MOSCOW, August 1. /TASS/. The forest fire situation in Siberia and the Far East has been deteriorating because regional authorities have failed to take enough measures to combat blazes, Deputy Chief of the Russian Emergencies Ministry’s Disaster Management Center Sergei Abanin told reporters.
"The Emergencies Ministry, the Federal Service for Hydrometeorology and Environmental Monitoring and the Federal Forestry Agency provided forecasts to the Siberian regions but regional authorities have failed to take enough measures to prevent wildfires and extinguish them," he said.
According to Abanin, the Disaster Management Center pointed out in the spring that the fire situation in Siberia, the Far East and remote areas of the Urals region could deteriorate. "Wildfires have swelled due to a long period of hot and dry weather and an inadequate firefighting response," the senior Emergencies Ministry official said.
He also noted that the fire situation was difficult in the entire country. Nevertheless, blazes that broke out in Central Russia and the Volga River Valley were extinguished.
Abanin emphasized that no heavy rains were expected in the fire-affected areas that could put wildfires out.
The Emergencies Ministry official noted that regional governors approved plans to combat forest fires every year in coordination with the Federal Forestry Agency. "After receiving an alarming forecast, regional authorities should thoroughly study it and make a decision. However, they don’t always show responsibility because they hope that everything will be alright and there will be no need to spend additional funds," he said.
"Let me put it straight: local and regional authorities failed to tackle the situation so the federal government was forced to respond to it," Abanin stressed. He specified that under current system, it was municipal authorities’ responsibility to combat fires. If they fail, regional authorities join in and then the federal government. The system covers means for monitoring the situation, including satellite ones, and databases maintained by the Aerial Forest Protection Service and the Emergencies Ministry, that keeps record of fires breaking out near residential areas.

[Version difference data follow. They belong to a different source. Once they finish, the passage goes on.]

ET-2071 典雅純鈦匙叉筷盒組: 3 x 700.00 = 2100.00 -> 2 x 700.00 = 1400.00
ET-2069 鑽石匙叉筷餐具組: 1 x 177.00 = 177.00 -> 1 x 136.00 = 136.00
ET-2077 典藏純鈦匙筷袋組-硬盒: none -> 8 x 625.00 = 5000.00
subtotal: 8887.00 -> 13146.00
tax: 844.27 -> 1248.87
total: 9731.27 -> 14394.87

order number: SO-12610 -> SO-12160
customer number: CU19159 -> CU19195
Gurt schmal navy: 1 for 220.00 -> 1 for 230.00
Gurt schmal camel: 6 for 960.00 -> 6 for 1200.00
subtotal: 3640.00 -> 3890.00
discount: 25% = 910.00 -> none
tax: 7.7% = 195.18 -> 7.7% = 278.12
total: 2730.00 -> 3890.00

In April 2019, Russian Emergencies Minister Yevgeny Zinichev suggested that officials responsible for failures in fighting forest fires should be prosecuted. Preventive measures must be closely monitored and firefighting teams should remain ready at all times, he stressed.
Russia’s Aerial Forest Protection Service said earlier that nearly 2.8 mln hectares of forests were on fire in hard-to-reach areas. The largest wildfires are reported in the Yakutia region where 1.1 mln hectares were burning, the Krasnoyarsk region (over one mln hectares) and the Irkutsk region (about 700,000 hectares). Firefighting activities involve 2,700 people, 390 pieces of ground equipment and 28 aircraft.

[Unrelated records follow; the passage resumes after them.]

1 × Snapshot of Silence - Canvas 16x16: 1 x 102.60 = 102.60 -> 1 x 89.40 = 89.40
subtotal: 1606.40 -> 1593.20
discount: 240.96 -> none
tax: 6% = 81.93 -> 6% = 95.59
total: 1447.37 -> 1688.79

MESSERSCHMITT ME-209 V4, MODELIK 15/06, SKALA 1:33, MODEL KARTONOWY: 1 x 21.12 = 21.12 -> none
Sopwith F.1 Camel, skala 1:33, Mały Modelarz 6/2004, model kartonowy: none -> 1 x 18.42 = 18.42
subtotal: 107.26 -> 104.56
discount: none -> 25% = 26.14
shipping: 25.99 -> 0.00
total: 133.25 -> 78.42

An Emergencies Ministry spokesperson told TASS that 804 settlements in the Irkutsk, Krasnoyarsk and Yakutia regions were affected by wildfire smoke.
Chief Researcher at the Emergencies Ministry’s Firefighting Research Institute Irek Khasanov said earlier that wildfires active in Russia’s Far East and Siberia could lead to serious consequences for the environment and climate. "When the air is polluted with combustion products during large wildfires, it may have serious environmental and climate consequences," he pointed out.

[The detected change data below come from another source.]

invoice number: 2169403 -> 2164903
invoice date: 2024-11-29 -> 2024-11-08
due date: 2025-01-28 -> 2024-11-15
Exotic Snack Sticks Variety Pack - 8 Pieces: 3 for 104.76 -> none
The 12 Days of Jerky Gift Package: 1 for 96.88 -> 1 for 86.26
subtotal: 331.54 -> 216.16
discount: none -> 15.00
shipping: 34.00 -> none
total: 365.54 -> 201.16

In 2015, the Russian Ministry of Natural Resources and Environment issued an ordinance saying that regional authorities have the right to stop firefighting activities if a fire poses no threat to residential areas and economic facilities, and the cost of a firefighting operation exceeds potential damage costs. However, Abanin highlighted the need to put out all wildfires to prevent them from erupting again next year.